There are quite a few factors that impact a fan’s CFM, particularly the number of rotations per minute (RPM), the actual physical size of the fan’s blades, and the angle of the blades.

The size of your garage will determine the CFM rating that best fits your needs. Consider the size of your garage and refer your data to the list below.

  • 200 sq. ft. or less: 2,000-3,000 
  • 200-300 sq. ft.: 3,000-4,000
  • 300-450 sq. ft.: 4,000-6,000
  • 450 sq. ft. or more: 5,000+

The average two-car garage is about 400 sq. ft., so your ideal garage fan would have a CFM of between about 4,000 to 6,000. A one-car garage is usually about 240 sq. ft., meaning a CFM of 3,000 to 4,000 should be more than enough.


All fans serve the same purpose. They’re capable of keeping a consistent airflow through your garage while also reducing the buildup of humidity and heat. A solid garage fan can keep your garage from getting moldy and overheated while also helping to get rid of any lingering odors and fumes associated with your work.

However, there are plenty of different types of fans that you can add to your garage to experience these effects. Let’s go over the benefits of each type and when it would make the most sense to use each.

Wall-Mounted Fans

Wall-mounted fans are installed on one of the walls in your garage to remain stationary while circulating air. Perhaps the best quality of wall-mounted fans is that they’re kept at a distance from the floor, meaning they’re less likely to accumulate a build-up of dust and dirt. Since they’re on the wall, there’s no chance of you accidentally tripping over the cord.

Blower Fans

Blower fans, sometimes known as centrifugal blowers, are considered to be heavy-duty fans that can produce an incredible amount of air circulation. These are the best options if you’re struggling to keep the temperature of your garage cool or if your garage work involves toxic fumes of some sort. Blower fans tend to be high-powered, so they’re perfect for large garages.

Ceiling Fans

Ceiling fans are a common design feature inside homes and can significantly cut energy costs when installed in your garage.
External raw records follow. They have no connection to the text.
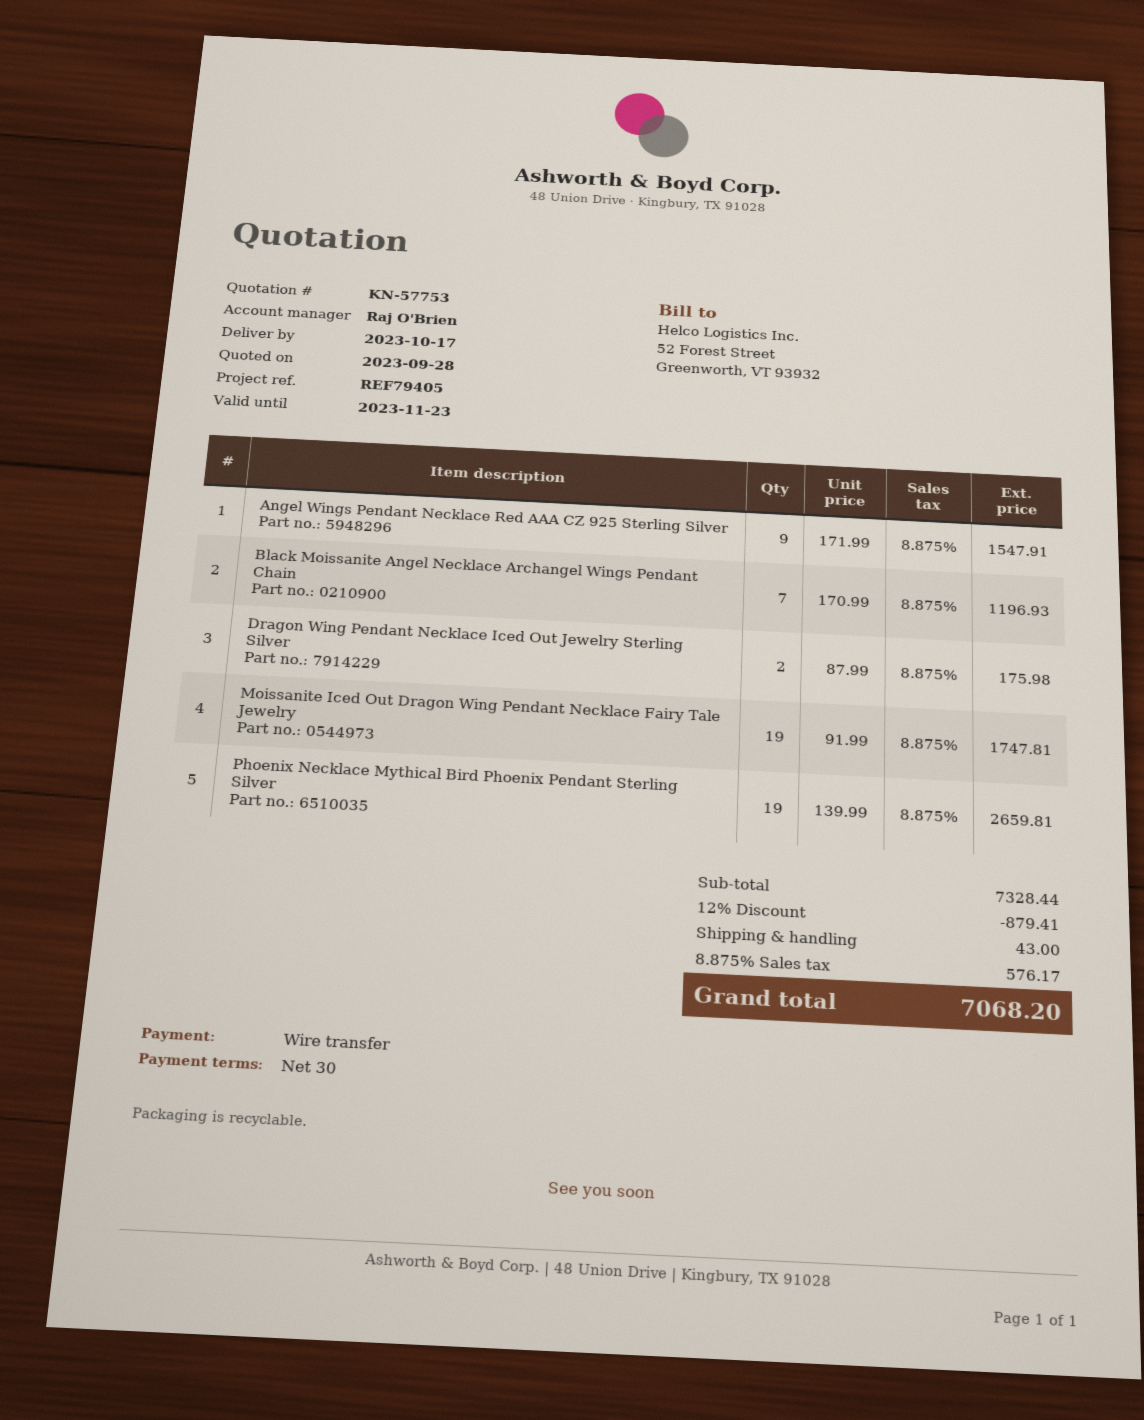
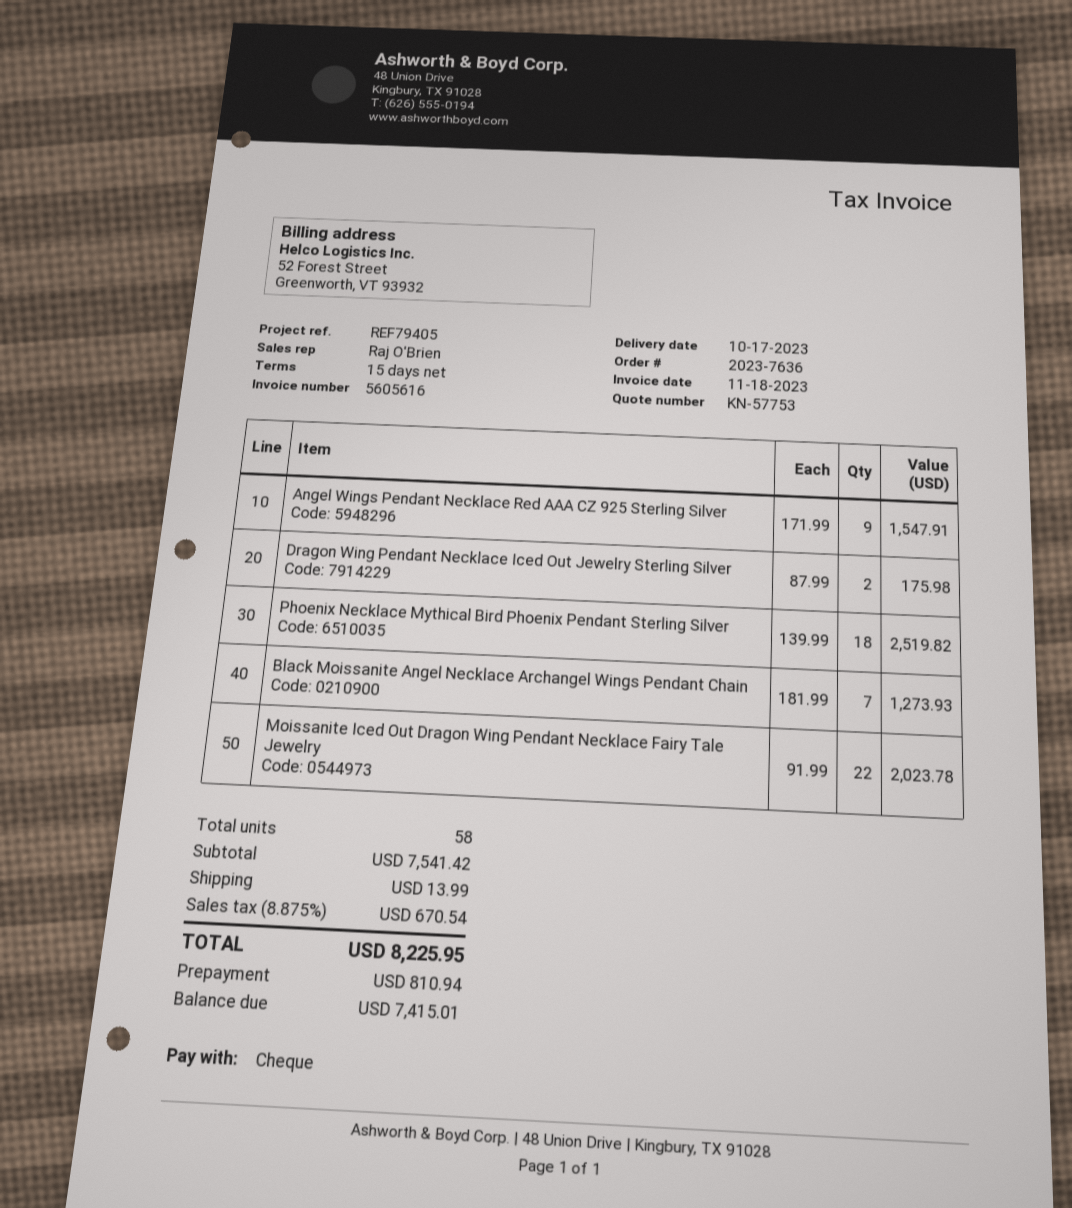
payment terms: 30 days -> 15 days
payment method: bank transfer -> cheque
Black Moissanite Angel Necklace Archangel Wings Pendant Chain: 7 x 170.99 = 1196.93 -> 7 x 181.99 = 1273.93
Moissanite Iced Out Dragon Wing Pendant Necklace Fairy Tale Jewelry: 19 x 91.99 = 1747.81 -> 22 x 91.99 = 2023.78
Phoenix Necklace Mythical Bird Phoenix Pendant Sterling Silver: 19 x 139.99 = 2659.81 -> 18 x 139.99 = 2519.82
subtotal: 7328.44 -> 7541.42
discount: 12% = 879.41 -> none
shipping: 43.00 -> 13.99
tax: 8.875% = 576.17 -> 8.875% = 670.54
total: 7068.20 -> 8225.95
What’s ideal about ceiling fans is the fact that you can reverse the direction of the blades, meaning your garage ceiling fan can actually keep your garage warm during the cool winter months.
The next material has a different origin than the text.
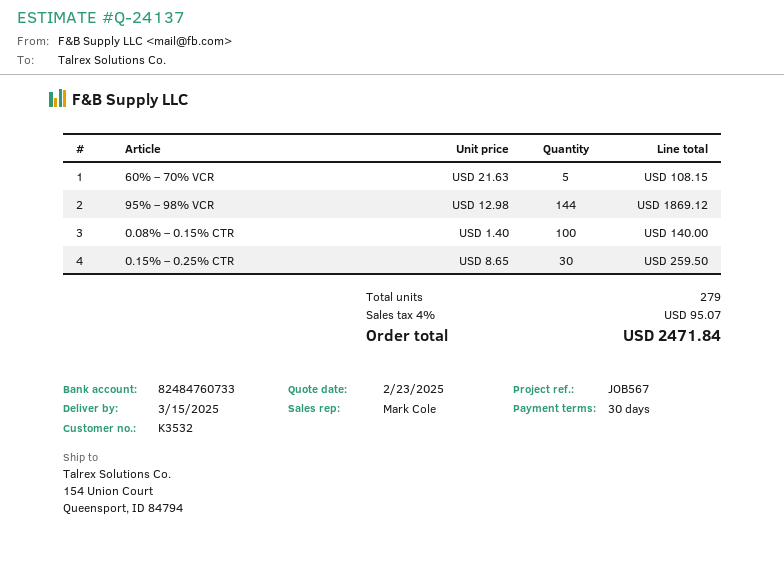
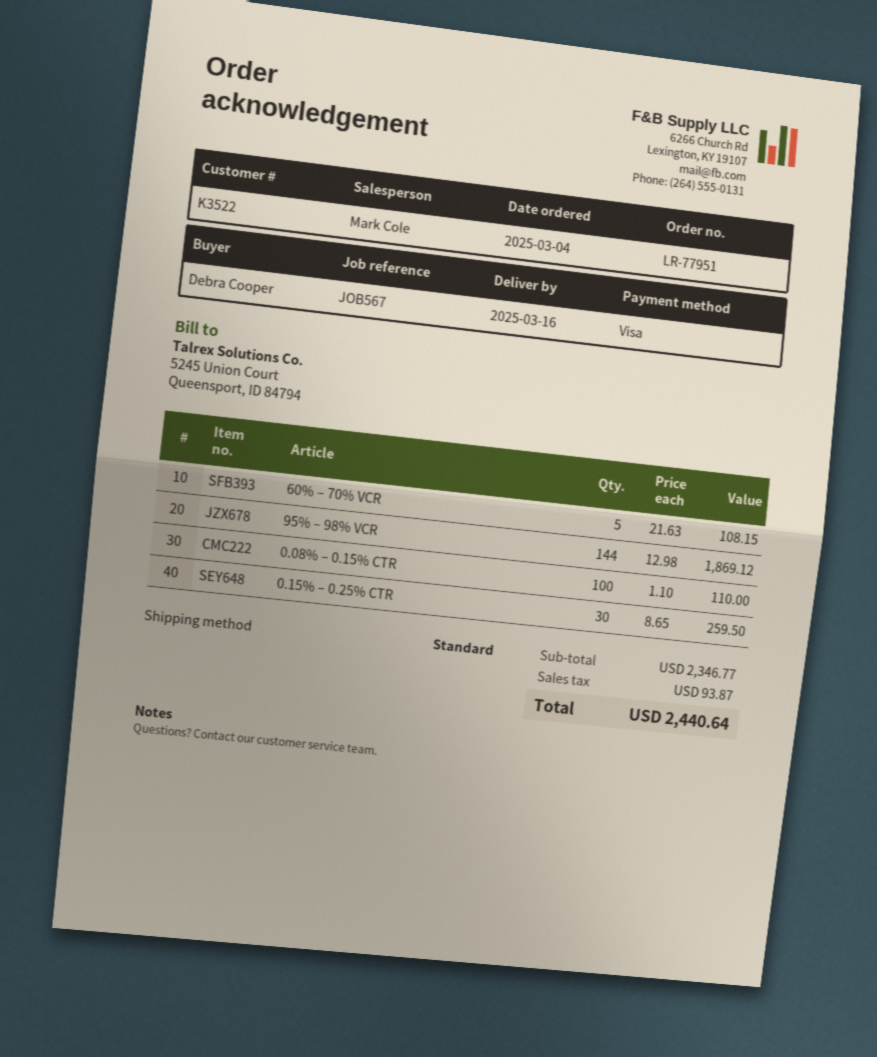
delivery date: 2025-03-15 -> 2025-03-16
customer number: K3532 -> K3522
0.08% – 0.15% CTR: 100 x 1.40 = 140.00 -> 100 x 1.10 = 110.00
tax: 95.07 -> 93.87
total: 2471.84 -> 2440.64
Some even have light systems to keep your garage illuminated.


You’re probably just looking for a garage fan that you can easily switch on to keep your garage both cool and dry. However, understanding how the motor works and the different types of motors common in garage fans will allow you to choose a product that best fits your needs.

The motor of your garage fan will keep the blades spinning and, if heavy-duty, will last for years on end without any issue. But, just how you plan to use your new garage fan will determine the type of motor that’s best for you.

Dual Ball Bearing Motors

The dual ball bearing motor is exactly what you need if you appreciate using your garage fan at different speed settings. In addition to functioning optimally at all speeds, the dual ball bearing motor can function well in just about any temperature range. That means you can expect this motor to thrive in the frigid winter temperatures and overwhelming heat of the summer. Keep in mind that these motors aren’t easy to find in regular garage fans.

Sleeve Bearing Motors

The sleeve bearing motor is the standard type of motor used to power household fans, including common garage fans. These fans make use of an oil system that keeps the fan lubricated and functioning smoothly. The downside is that the need for a lubrication system makes this type of fan less than ideal if you don’t plan to use your garage fan for extended periods of time or if you prefer a lower speed setting.

Tilt Features

Depending on the area of your garage that you intend to use your fan, you might appreciate the ability to tilt or even rotate your fan. A tilt feature will allow you to readjust the angle in which the fan is blowing and target specific areas of your garage.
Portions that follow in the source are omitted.